The criteria for selecting a node to ask for reservations can include:

  • proximity
  • number of available IPs
  • mergeability of donations with our existing reservations, so that we can reduce fragmentation

TODO figure out what selection criteria we should use. This also has an impact on what additional data about nodes we need to include in the CRDT, and the update frequency of that.

TODO improve handling case where we run out of "next best nodes". Probably we should just sleep and try again, essentially waiting for either better luck next time (i.e. less message loss/delay), some node recovery / partition-healing, or a map update.

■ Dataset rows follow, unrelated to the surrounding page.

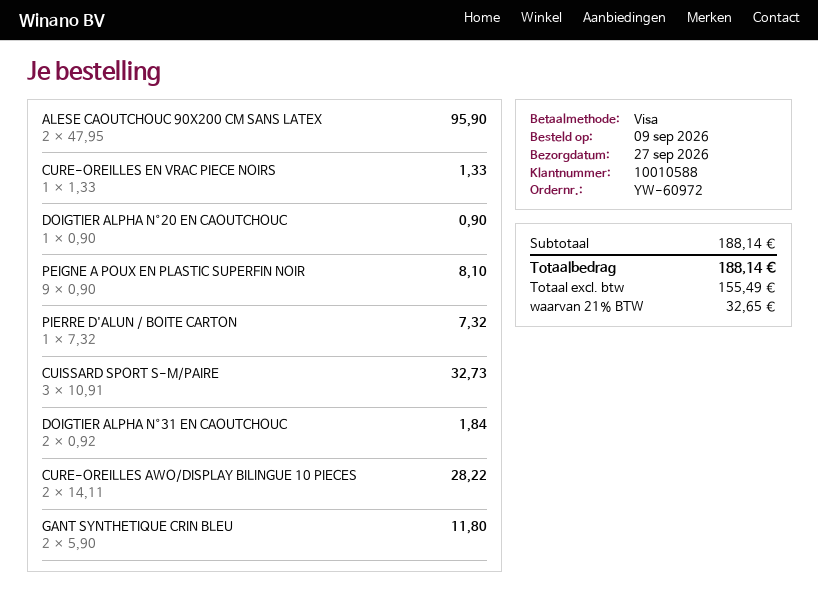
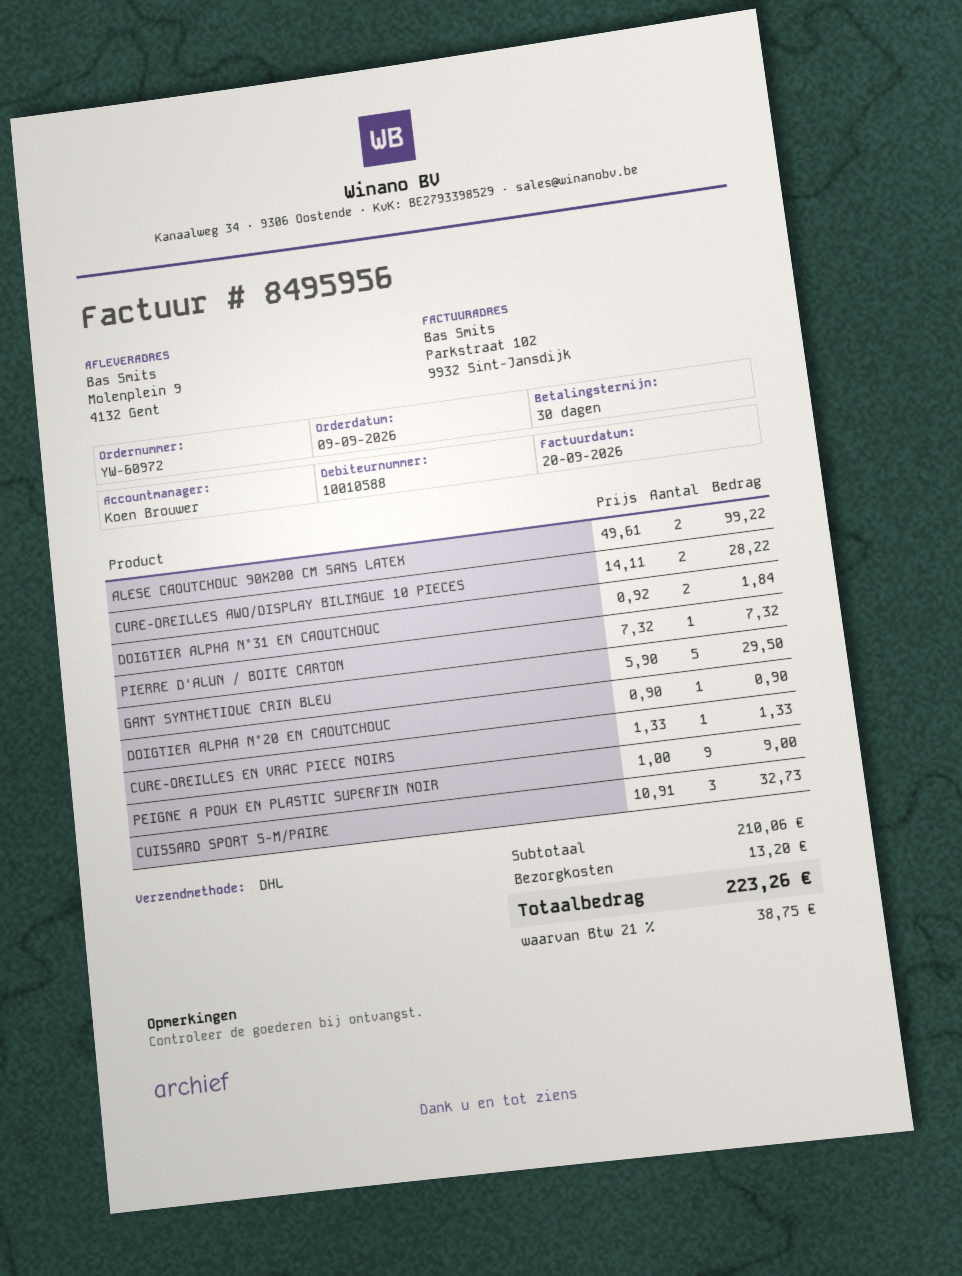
ALESE CAOUTCHOUC 90X200 CM SANS LATEX: 2 x 47.95 = 95.90 -> 2 x 49.61 = 99.22
PEIGNE A POUX EN PLASTIC SUPERFIN NOIR: 9 x 0.90 = 8.10 -> 9 x 1.00 = 9.00
GANT SYNTHETIQUE CRIN BLEU: 2 x 5.90 = 11.80 -> 5 x 5.90 = 29.50
subtotal: 188.14 -> 210.06
shipping: none -> 13.20
tax: 21% = 32.65 -> 21% = 38.75
total: 188.14 -> 223.26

TODO might it be worth considering proactive donation, perhaps based on gossiped "time until I run out of IPs based on current allocation rate"?

claiming a specific IP

TODO what if it the IP is already allocated? In the protocol, the node we are asking could tell us that. The question is what we do about it. We could use the same process as for dealing with "reservations reclaimed too early" below. Which begs the questions whether instead of all the protocol above, the node should simply assert that it holds reservations for the IPs it wants to claim, and then we let the "reservations reclaimed too early" logic sort out any clashes. This has one other advantage: claiming an IP would no longer require synchronous interactions with other nodes, delays due to waiting for map updates, etc.

reclaiming leaked IPs

TODO Can we end up in a situation where a reservation moves rapidly between nodes, with none of corresponding map updates ever making it to the node which is the potential heir of that reservation? It would result in the reservation being reclaimed in error. Surely unlikely, but can we quantify this somehow?

Can we do better?...

It would be nice if we were able to identify a single node to perform this failure marking, so we don't needlessly perform the same cleanup operation on multiple nodes. Various options for identifying a single node:

  1. node with the lowest id overall - this is rather unbalanced
  2. node with the "next lowest" id compared to dead node - this can still be rather unbalanced, especially if ids have the time-stamp as the MSB.

Here's another idea... when marking a node as dead, we move its reservations into another part of the CRDT, which collects reservations from all dead nodes. Alive nodes can then remove reservations from that data structure for which they are the heir. It should be possible to construct a convergent data structure for this.